Financial News

  • 16 January 2014, 6:14

German Economy Slips As World Forecast Raised

The World Bank raised its forecast for global growth for the first time in three years just as Germany reported its worst economic performance since 2009.

The bank's latest Global Economics Prospects report predicts world output will firm from 2.4% in 2013 to 3.2% this year and 3.4% in 2015.

The growth would be led, the study said, by advanced economies starting to pick up pace following the financial crisis.

But just hours after the upbeat report was released, Germany confirmed its economy - Europe's biggest - slowed more than expected last year.

GDP output growth was measured at just 0.25% in the fourth quarter.

Germany, unlike many other countries in the 18-nation eurozone, avoided recession as the continent struggled to put its debt crisis behind it but the effects of the downturn hit demand as exports weakened.

Nevertheless, the Bank's rosier outlook suggests the wider world economy is finally breaking free of the shackles caused by the credit crunch and resulting depression - led by improving growth in the United States.

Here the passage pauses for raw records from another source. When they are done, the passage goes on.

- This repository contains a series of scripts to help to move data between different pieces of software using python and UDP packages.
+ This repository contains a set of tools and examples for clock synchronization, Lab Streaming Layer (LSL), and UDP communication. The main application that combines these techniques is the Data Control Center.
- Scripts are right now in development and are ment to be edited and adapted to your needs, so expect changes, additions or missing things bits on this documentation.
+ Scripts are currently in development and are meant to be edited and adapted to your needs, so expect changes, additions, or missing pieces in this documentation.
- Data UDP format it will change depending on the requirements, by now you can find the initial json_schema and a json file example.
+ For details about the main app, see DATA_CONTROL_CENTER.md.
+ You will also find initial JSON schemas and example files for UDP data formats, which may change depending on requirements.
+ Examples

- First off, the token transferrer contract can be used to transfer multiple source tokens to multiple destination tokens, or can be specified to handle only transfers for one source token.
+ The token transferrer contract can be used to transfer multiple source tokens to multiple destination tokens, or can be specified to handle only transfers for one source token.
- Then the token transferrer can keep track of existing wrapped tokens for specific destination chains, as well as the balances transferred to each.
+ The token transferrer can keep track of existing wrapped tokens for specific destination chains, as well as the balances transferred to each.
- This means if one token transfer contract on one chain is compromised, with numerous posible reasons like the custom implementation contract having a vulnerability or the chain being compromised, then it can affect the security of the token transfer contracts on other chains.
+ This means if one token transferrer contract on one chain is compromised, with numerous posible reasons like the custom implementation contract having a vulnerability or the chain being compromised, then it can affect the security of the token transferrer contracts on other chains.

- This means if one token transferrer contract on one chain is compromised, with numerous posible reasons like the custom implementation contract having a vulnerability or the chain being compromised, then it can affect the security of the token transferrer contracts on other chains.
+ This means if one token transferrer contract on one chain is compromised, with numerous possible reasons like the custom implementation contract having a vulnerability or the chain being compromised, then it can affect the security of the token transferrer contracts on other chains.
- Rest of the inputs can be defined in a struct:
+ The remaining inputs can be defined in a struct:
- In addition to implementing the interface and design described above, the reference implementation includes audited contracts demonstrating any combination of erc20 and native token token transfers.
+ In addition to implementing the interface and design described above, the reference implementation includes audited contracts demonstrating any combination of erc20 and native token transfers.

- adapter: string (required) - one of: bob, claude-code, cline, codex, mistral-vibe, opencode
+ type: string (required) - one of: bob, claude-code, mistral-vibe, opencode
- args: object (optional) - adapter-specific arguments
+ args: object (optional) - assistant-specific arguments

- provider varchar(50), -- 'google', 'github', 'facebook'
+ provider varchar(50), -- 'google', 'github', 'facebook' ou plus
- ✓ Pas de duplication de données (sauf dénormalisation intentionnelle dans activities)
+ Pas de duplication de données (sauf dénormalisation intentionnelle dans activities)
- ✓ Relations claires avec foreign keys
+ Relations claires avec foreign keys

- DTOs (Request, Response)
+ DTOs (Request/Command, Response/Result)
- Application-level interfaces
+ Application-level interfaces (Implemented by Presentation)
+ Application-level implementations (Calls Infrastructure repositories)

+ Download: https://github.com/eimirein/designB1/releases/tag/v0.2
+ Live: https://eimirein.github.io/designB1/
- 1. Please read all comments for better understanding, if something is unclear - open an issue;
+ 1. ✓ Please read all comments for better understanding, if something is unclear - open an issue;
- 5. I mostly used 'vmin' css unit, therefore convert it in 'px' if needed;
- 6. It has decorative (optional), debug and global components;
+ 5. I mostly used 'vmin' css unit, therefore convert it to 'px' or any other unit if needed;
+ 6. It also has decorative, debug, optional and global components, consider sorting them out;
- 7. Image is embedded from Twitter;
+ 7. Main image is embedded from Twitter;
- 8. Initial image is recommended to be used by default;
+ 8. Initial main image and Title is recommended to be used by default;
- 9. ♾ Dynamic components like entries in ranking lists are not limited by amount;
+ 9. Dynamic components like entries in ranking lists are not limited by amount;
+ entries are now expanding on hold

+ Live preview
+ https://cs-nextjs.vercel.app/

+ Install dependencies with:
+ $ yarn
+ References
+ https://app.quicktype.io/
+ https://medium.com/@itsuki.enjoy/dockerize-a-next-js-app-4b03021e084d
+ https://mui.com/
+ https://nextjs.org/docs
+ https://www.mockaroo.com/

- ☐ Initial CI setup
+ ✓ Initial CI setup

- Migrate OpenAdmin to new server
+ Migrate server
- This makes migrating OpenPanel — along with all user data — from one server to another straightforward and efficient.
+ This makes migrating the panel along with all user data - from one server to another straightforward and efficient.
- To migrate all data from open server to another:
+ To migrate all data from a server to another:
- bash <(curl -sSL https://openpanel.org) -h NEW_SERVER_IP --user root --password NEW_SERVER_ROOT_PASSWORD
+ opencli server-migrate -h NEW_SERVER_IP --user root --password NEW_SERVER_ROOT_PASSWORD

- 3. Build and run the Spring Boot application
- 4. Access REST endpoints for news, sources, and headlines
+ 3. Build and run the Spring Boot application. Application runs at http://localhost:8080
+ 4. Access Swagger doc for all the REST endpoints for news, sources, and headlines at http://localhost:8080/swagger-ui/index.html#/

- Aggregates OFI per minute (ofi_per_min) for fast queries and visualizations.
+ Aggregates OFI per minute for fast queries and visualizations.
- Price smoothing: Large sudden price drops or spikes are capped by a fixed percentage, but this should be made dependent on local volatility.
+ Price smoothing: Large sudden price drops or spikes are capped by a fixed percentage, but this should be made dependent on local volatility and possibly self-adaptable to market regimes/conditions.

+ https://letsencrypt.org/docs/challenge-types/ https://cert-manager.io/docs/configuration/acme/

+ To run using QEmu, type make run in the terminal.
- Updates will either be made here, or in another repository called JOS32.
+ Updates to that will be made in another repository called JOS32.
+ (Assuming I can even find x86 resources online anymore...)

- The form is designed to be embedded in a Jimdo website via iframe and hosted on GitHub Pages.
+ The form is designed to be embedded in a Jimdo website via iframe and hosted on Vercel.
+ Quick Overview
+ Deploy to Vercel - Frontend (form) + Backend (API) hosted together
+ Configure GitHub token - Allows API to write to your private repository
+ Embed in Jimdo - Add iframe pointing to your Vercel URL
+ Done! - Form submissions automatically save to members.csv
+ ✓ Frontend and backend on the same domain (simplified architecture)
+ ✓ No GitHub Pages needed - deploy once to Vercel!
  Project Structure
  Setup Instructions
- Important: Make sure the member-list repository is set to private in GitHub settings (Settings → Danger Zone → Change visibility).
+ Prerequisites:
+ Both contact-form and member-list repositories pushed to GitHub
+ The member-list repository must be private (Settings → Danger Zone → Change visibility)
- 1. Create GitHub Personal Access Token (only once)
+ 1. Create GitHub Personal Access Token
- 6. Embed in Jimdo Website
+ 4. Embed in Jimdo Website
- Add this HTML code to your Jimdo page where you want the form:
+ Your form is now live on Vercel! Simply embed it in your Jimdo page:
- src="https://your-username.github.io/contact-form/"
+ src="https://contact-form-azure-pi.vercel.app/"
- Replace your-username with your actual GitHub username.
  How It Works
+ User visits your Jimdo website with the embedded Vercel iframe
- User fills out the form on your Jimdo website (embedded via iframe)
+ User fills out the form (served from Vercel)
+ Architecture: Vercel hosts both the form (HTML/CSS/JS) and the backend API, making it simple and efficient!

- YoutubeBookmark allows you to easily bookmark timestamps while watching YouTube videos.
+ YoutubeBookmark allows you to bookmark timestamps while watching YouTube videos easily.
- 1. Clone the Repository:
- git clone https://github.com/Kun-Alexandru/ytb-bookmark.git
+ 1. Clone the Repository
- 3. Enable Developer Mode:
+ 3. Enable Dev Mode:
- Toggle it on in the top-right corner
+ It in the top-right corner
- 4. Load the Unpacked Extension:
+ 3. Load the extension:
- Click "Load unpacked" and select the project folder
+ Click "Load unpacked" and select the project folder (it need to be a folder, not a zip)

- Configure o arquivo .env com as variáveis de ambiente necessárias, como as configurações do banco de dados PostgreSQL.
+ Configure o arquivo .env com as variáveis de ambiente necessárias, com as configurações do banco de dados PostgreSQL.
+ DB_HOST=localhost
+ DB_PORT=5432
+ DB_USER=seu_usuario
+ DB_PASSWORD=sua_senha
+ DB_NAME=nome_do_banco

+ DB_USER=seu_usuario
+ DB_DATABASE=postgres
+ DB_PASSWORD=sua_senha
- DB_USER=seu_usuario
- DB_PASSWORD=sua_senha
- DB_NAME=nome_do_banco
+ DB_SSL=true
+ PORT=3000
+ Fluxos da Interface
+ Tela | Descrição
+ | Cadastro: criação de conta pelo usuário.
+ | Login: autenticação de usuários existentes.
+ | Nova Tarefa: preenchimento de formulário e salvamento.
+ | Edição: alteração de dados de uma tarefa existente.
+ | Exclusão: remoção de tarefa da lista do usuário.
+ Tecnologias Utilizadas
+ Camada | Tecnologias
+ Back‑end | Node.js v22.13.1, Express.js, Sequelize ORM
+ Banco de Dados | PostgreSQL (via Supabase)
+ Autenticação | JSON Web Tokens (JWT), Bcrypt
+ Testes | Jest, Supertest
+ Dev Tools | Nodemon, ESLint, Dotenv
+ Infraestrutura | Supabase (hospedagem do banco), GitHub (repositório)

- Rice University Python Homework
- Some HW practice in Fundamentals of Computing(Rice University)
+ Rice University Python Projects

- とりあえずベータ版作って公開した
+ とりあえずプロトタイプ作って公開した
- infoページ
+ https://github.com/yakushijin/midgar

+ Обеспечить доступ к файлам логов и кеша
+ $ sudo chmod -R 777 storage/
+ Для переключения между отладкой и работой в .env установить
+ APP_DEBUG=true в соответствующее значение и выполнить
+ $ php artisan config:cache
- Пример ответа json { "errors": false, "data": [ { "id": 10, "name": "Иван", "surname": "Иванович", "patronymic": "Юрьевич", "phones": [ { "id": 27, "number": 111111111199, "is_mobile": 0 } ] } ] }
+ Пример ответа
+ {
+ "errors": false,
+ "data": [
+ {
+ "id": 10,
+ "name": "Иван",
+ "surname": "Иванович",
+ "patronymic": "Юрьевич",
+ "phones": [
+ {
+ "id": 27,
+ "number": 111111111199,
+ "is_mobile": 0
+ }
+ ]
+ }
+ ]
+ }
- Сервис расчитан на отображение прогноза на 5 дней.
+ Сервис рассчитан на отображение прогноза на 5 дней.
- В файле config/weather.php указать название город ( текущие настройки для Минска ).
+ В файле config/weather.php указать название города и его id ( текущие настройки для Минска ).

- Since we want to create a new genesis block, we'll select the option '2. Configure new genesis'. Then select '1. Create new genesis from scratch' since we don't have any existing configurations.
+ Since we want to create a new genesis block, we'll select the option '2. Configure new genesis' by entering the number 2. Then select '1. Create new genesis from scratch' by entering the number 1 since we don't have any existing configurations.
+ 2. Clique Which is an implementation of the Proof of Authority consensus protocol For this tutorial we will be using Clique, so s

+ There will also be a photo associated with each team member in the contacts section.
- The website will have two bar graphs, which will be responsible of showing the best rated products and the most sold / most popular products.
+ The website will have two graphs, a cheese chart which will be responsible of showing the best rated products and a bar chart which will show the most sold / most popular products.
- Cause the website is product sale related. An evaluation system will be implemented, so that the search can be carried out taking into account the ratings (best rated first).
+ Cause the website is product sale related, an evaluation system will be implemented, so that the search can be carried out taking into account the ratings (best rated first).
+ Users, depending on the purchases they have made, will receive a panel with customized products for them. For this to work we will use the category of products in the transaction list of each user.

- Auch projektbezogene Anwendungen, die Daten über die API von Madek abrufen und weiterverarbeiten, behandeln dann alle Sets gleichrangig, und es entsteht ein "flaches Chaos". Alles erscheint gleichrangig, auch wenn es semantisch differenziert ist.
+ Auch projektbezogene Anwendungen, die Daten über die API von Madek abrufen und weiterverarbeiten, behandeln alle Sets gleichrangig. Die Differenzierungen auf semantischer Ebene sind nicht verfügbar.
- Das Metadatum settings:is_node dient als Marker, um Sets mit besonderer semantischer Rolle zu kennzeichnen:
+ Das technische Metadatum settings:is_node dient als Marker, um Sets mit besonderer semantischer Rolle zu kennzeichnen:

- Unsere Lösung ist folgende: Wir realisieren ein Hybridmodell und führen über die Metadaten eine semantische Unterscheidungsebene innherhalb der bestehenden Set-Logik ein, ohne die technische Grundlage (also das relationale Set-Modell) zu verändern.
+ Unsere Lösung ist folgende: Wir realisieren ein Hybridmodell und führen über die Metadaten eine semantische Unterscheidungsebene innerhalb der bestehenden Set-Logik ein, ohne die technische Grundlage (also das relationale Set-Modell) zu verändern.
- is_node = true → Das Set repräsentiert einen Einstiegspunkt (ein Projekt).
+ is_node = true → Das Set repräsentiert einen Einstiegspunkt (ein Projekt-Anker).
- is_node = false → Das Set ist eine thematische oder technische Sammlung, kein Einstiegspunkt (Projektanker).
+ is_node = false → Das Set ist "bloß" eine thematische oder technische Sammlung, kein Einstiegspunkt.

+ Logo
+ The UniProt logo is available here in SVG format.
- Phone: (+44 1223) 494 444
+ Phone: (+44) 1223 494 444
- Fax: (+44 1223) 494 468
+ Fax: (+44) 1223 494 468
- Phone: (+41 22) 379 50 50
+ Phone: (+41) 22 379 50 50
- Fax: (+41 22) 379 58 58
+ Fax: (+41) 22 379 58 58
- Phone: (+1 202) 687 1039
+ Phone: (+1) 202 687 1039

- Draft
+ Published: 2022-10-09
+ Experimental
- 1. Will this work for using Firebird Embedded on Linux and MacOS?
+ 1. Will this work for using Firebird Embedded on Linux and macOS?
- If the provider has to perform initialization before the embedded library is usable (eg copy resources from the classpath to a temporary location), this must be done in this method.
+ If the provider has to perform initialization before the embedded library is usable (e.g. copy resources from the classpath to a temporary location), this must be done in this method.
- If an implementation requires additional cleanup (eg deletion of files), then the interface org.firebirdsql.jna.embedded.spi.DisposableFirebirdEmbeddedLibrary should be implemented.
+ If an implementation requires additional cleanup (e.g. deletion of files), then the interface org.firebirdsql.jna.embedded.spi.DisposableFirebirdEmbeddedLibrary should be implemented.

Its chief economist Kaushik Basu said: "For the first time in five years, there are indications that a self-sustaining recovery has begun among high-income countries - suggesting that they may now join developing countries as a second engine of growth in the global economy."

The bank again shaved its forecasts for developing countries, to 5.3% for 2014 from the 5.6% it predicted in June.

Emerging markets have grown at their slowest pace in a decade for the past two years, after chalking up growth rates of around 7.5% before the financial crisis hit.

However, the report warned that growth prospects remain vulnerable.

It cited the threat from rising interest rates and potential volatility in capital flows as the US Federal Reserve eases up on the extraordinary stimulus it has been providing to the US economy.

However, the bank said it expected the Fed and other major western central banks to keep their core interest rates low for at least another year.